関数型プログラミング初心者だと厳しいとしましたが、ドメイン駆動設計初心者に対しては、むしろおすすめできるレベルだと思います。いくつかドメイン駆動設計に関する本を読んできましたが、そのなかではもっとも簡潔でわかりやすいと感じました。ドメイン駆動設計導入にはぴったりでしょう。

読んでみての感想として、本書の内容すべてをビジネスに取り入れることは難しいが、しかし多くの示唆に富んだ本であると思いました。現代のプログラミング言語やフレームワークには、関数型プログラミングやドメイン駆動設計のパラダイムが取り入れられていることも少なくないので、純粋な関数型プログラミングやドメイン駆動設計を指向しなくとも、本書にて紹介されるエッセンスを現場のソフトウェア開発で導入できるのではないでしょうか。

多くの示唆に富んだ本と書きましたが、個人的に感心したのは、ワークフローを型で表現する点。たとえば、顧客から注文があり、その注文の内容を検証するというワークフローがあったとします。このワークフローでは注文伝票の製品コードをチェックしたあと、顧客住所をチェックする場合、本書のやりかたにのっとれば、まず次のような関数型を定義します。

type ValidateOrder =
    CheckProductCodeExists  // 依存関係
     -> CheckAddressExists  // 依存関係
     -> UnvalidatedOrder    // 入力
     -> ValidatedOrder

そのあと、この関数型を満たす関数を実装します。

let validateOrder : ValidateOrder =
    fun checkProductCodeExists checkAddressExists unvalidatedOrder -> ...
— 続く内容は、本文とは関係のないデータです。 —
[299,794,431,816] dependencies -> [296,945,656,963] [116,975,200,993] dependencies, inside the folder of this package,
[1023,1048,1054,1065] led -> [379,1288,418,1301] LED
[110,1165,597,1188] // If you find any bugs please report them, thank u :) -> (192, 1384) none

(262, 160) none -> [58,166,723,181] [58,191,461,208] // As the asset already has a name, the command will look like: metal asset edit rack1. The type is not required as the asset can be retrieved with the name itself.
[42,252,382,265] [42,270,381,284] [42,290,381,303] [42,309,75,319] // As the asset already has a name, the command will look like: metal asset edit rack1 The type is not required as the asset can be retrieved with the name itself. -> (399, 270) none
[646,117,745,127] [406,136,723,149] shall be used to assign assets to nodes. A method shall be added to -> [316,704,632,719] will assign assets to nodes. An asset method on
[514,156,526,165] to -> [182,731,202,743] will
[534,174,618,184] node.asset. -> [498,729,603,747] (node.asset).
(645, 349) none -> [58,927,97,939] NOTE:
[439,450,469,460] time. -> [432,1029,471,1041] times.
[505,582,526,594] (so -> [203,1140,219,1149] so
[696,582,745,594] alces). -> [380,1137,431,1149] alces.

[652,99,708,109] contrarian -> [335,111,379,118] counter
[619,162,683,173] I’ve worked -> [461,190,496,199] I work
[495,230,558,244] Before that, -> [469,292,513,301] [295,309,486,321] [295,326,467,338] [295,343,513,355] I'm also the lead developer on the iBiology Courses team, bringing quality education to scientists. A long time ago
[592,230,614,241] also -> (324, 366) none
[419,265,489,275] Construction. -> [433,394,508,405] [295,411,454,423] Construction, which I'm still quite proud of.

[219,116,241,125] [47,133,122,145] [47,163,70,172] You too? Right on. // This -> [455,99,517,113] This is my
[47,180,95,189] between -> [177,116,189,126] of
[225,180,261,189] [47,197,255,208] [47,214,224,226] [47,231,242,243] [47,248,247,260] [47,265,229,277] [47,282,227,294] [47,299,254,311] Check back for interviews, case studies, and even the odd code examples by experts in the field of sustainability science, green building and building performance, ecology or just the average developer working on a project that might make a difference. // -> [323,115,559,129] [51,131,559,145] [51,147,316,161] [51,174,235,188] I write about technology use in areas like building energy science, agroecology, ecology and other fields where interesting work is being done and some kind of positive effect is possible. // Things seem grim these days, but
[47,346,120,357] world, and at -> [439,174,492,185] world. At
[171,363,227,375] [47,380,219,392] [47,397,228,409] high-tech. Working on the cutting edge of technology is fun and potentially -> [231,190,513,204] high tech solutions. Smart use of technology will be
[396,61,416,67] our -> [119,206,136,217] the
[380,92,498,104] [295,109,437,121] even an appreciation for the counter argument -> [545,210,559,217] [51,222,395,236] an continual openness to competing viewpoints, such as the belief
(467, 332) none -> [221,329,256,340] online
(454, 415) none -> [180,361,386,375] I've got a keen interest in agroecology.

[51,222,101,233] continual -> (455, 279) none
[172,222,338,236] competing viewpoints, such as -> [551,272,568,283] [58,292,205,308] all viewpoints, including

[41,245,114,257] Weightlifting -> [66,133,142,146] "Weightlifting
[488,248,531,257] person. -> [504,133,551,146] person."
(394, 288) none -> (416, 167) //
このやり方のよいところは、型宣言を見ればワークフローで何をするのかが一目でわかること、そして仕様変更に強いことです。たとえば、仕様変更が発生して、注文の内容を検証する際に、顧客のメールアドレスをチェックする必要が増えたとします。この場合、まず型宣言を修正します。

type ValidateOrder =
    CheckProductCodeExists  // 依存関係
     -> CheckAddressExists  // 依存関係
     -> CheckEmailExists    // 依存関係
     -> UnvalidatedOrder    // 入力
     -> ValidatedOrder

すると、この関数型の実装関数であるvalidateOrder関数はコンパイルエラーになります。これはつまり仕様と実装に差異があることをコンパイラによって機械的に検出できているといえます。自分の仕事柄「Excel仕様書の中身とソースコードの実装が違って困る」ということが多々あるので、こういう仕様と実装の一致を強制できる仕組みには本当に感動しました。

これ以外にも本書にはソフトウェア設計に役立つさまざまなアイディアが紹介されています。全293ページと分量はほどほど。図表も多くてわかりやすく、なにより翻訳がこなれていて、非常に読みやすいので、自分のソフトウェア設計の持ち駒を増やしたい、新たな風を取り入れたい人は読んでみて損はないかと思います。